Empecemos paseando por el pasado. Remontémonos muchos siglos atrás, hasta la fundación de nuestro pueblo, nuestra ciudad. Imaginemos cómo lucía entonces el territorio sobre el que ahora nos asentamos.
Sólo así comprenderemos cómo evolucionó nuestro pueblo con el paso de los tiempos. Deshojando los años que nos separan, vislumbraremos la esencia de nuestra villa. Un valle; un bosque; un río; fértiles campos; verdes pastos; caza; un lago; un mar; un cruce de caminos; un bastión defensivo, un abrigo frente al viento; etc... Nuestros ancestros no eligieron al azar sus asentamientos, sino que buscaban las plazas más idóneas o estratégicas, bien para abastecerse de lo necesario para sobrevivir, o bien para dominar vastas extensiones de terreno.

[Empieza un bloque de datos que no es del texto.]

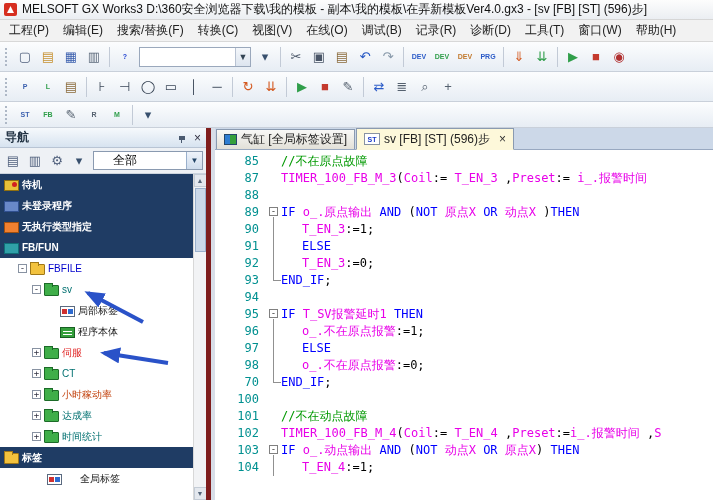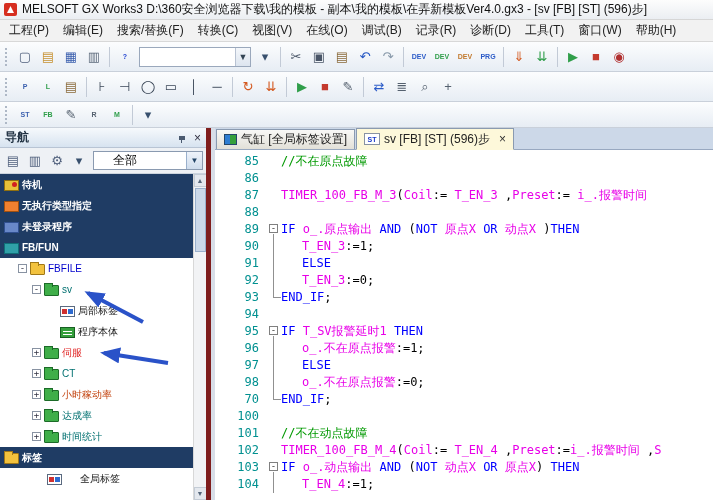--- a/index.html
+++ b/index.html
@@ -309,26 +309,26 @@
           <span class="nav-combo-btn">▼</span>
         </span>
       </div>
       <div class="nav-tree">
         <div id="tree-rows">
             <div class="trow dark" style="padding-left: 4px;">
               <span class="ticon i-standby"></span>
               <span class="tlabel">待机</span>
             </div>
             <div class="trow dark" style="padding-left: 4px;">
+              <span class="ticon i-unreg"></span>
+              <span class="tlabel">未登录程序</span>
+            </div>
+            <div class="trow dark" style="padding-left: 4px;">
               <span class="ticon i-noexec"></span>
               <span class="tlabel">无执行类型指定</span>
-            </div>
-            <div class="trow dark" style="padding-left: 4px;">
-              <span class="ticon i-unreg"></span>
-              <span class="tlabel">未登录程序</span>
             </div>
             <div class="trow dark" style="padding-left: 4px;">
               <span class="ticon i-fbfun"></span>
               <span class="tlabel">FB/FUN</span>
             </div>
             <div class="trow" style="padding-left: 18px;">
               <span class="exp">-</span>
               <span class="ticon i-folder-y"></span>
               <span class="tlabel" style="color: rgb(0, 0, 204);">FBFILE</span>
             </div>
@@ -400,21 +400,20 @@
             <span class="tablabel">气缸 [全局标签设置]</span>
           </div>
           <div class="tab active">
             <span class="tabicon st">ST</span>
             <span class="tablabel">sv [FB] [ST] (596)步</span>
             <span class="tabclose">×</span>
           </div>
         </div>
       <div class="code" id="code">
           <div class="cl"><span class="ln">85</span><span class="fold"></span><span class="ct"><span class="tk cm">//不在原点故障</span></span></div>
-          <div class="cl"><span class="ln">86</span><span class="fold"></span><span class="ct"></span></div>
           <div class="cl"><span class="ln">87</span><span class="fold"></span><span class="ct"><span class="tk id">TIMER_100_FB_M_3</span><span class="tk pl">(</span><span class="tk id">Coil</span><span class="tk pl">:= </span><span class="tk id">T_EN_3</span><span class="tk pl"> ,</span><span class="tk id">Preset</span><span class="tk pl">:= </span><span class="tk id">i_.报警时间</span></span></div>
           <div class="cl"><span class="ln">88</span><span class="fold"></span><span class="ct"></span></div>
           <div class="cl"><span class="ln">89</span><span class="fold open"><span class="fbox">-</span></span><span class="ct"><span class="tk kw">IF</span><span class="tk pl"> </span><span class="tk id">o_.原点输出</span><span class="tk pl"> </span><span class="tk kw">AND</span><span class="tk pl"> (</span><span class="tk kw">NOT</span><span class="tk pl"> </span><span class="tk id">原点X</span><span class="tk pl"> </span><span class="tk kw">OR</span><span class="tk pl"> </span><span class="tk id">动点X</span><span class="tk pl"> )</span><span class="tk kw">THEN</span></span></div>
           <div class="cl"><span class="ln">90</span><span class="fold line"></span><span class="ct" style="padding-left: 21px;"><span class="tk id">T_EN_3</span><span class="tk pl">:=1;</span></span></div>
           <div class="cl"><span class="ln">91</span><span class="fold line"></span><span class="ct" style="padding-left: 21px;"><span class="tk kw">ELSE</span></span></div>
           <div class="cl"><span class="ln">92</span><span class="fold line"></span><span class="ct" style="padding-left: 21px;"><span class="tk id">T_EN_3</span><span class="tk pl">:=0;</span></span></div>
           <div class="cl"><span class="ln">93</span><span class="fold end"></span><span class="ct"><span class="tk kw">END_IF</span><span class="tk pl">;</span></span></div>
           <div class="cl"><span class="ln">94</span><span class="fold"></span><span class="ct"></span></div>
           <div class="cl"><span class="ln">95</span><span class="fold open"><span class="fbox">-</span></span><span class="ct"><span class="tk kw">IF</span><span class="tk pl"> </span><span class="tk id">T_SV报警延时1</span><span class="tk pl"> </span><span class="tk kw">THEN</span></span></div>
           <div class="cl"><span class="ln">96</span><span class="fold line"></span><span class="ct" style="padding-left: 21px;"><span class="tk id">o_.不在原点报警</span><span class="tk pl">:=1;</span></span></div>

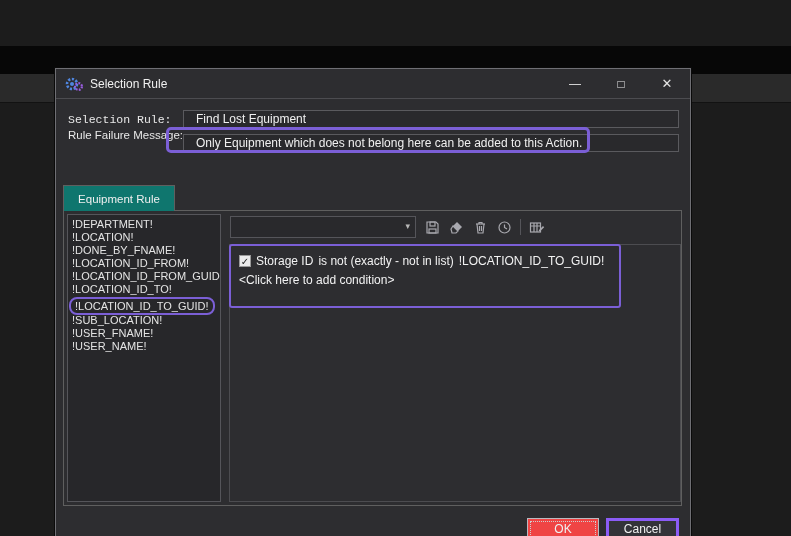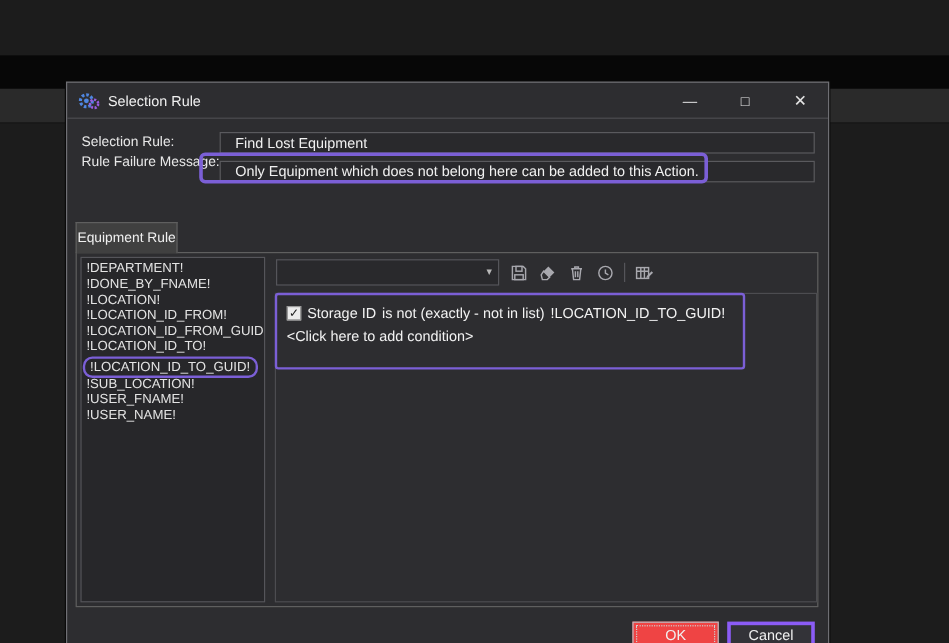--- a/index.html
+++ b/index.html
@@ -27,21 +27,21 @@
 
   
   .form-label { position:absolute; color:#e8e8e8; font-size:11.5px; }
   .text-input { position:absolute; left:127px; width:496px; height:18px; background:#29292c;
                 border:1px solid #5a5a5e; color:#f0f0f0; font-size:12px; padding:0 12px;
                 font-family:"Liberation Sans","DejaVu Sans",sans-serif; }
   .annotation { position:absolute; border:3px solid #7b5fd6; border-radius:5px; z-index:6; pointer-events:none; }
   .ann-msg { left:110px; top:58px; width:424px; height:26px; }
 
   
-  .tab { position:absolute; left:7px; top:116px; width:85px; height:26px; background:#404040;
+  .tab { position:absolute; left:7px; top:116px; width:112px; height:26px; background:#0f766e;
          border:1px solid #5f5f5f; border-bottom:none; color:#f0f0f0; font-size:11.5px;
          display:flex; align-items:center; justify-content:center; z-index:3; }
   .tabpage { position:absolute; left:7px; top:141px; width:619px; height:296px;
              border:1px solid #5f5f5f; background:#2d2d30; z-index:2; }
 
   
   .token-list { position:absolute; left:3px; top:3px; width:154px; height:288px;
                 background:#27272a; border:1px solid #55555a; padding:3px 0 0 0; overflow:hidden; }
   .token { color:#e4e4e4; font-size:11px; line-height:13px; height:13px; padding-left:4px; white-space:nowrap; }
   .token.hl { display:inline-block; height:auto; line-height:12px; border:2px solid #7b5fd6;
@@ -96,37 +96,37 @@
         </svg>
       </span>
       <span class="title-text">Selection Rule</span>
       <div class="win-buttons">
         <div class="win-btn">—</div>
         <div class="win-btn">□</div>
         <div class="win-btn close">✕</div>
       </div>
     </div>
 
-    <span class="form-label" style="left:12px; top:44px;">Selection Rule:</span>
+    <span class="form-label" style="left:12px; top:44px;font-family:Liberation Mono, monospace;">Selection Rule:</span>
     <input class="text-input" style="top: 41px;" value="Find Lost Equipment">
 
     <span class="form-label" style="left:12px; top:60px;">Rule Failure Message:</span>
     <input class="text-input" style="top: 65px;" value="Only Equipment which does not belong here can be added to this Action.">
     <div class="annotation ann-msg"></div>
 
     <div class="tab">
       <span>Equipment Rule</span>
     </div>
 
     <div class="tabpage">
 
       <div class="token-list">
         <div class="token">!DEPARTMENT!</div>
+        <div class="token">!LOCATION!</div>
         <div class="token">!DONE_BY_FNAME!</div>
-        <div class="token">!LOCATION!</div>
         <div class="token">!LOCATION_ID_FROM!</div>
         <div class="token">!LOCATION_ID_FROM_GUID!</div>
         <div class="token">!LOCATION_ID_TO!</div>
         <div class="token hl">!LOCATION_ID_TO_GUID!</div>
         <div class="token">!SUB_LOCATION!</div>
         <div class="token">!USER_FNAME!</div>
         <div class="token">!USER_NAME!</div>
       </div>
 
       <div class="combo">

Con el tiempo, muchas poblaciones han ido mudando su esencia original. Unas han ido a más, otras han venido a menos. Hoy en día, pocos lugares recuerdan ya cómo fueron en un principio. Las franquicias comerciales acaparan los centros históricos de las ciudades, que acaban por parecerse entre sí. Hoy en día, la economía reduce las poblaciones a meros mercados. Esa economía que sólo razona con intereses y beneficios, no considera rentables los mercados pequeños, y por eso construye grandes urbes, menos costosas de abastecer, en detrimento de otros pueblicos, más modestos, que acaban por olvidarse en la cuneta de nuestras carreteras.
Y así, amigo mío, nos hacinamos todos en el mismo lugar, nos olvidamos de la esencia que nos hizo como somos y que nos diferenciaba de los demás, y nos convertimos en meras presas de la publicidad, todos iguales, igualicos. Lamentablemente iguales.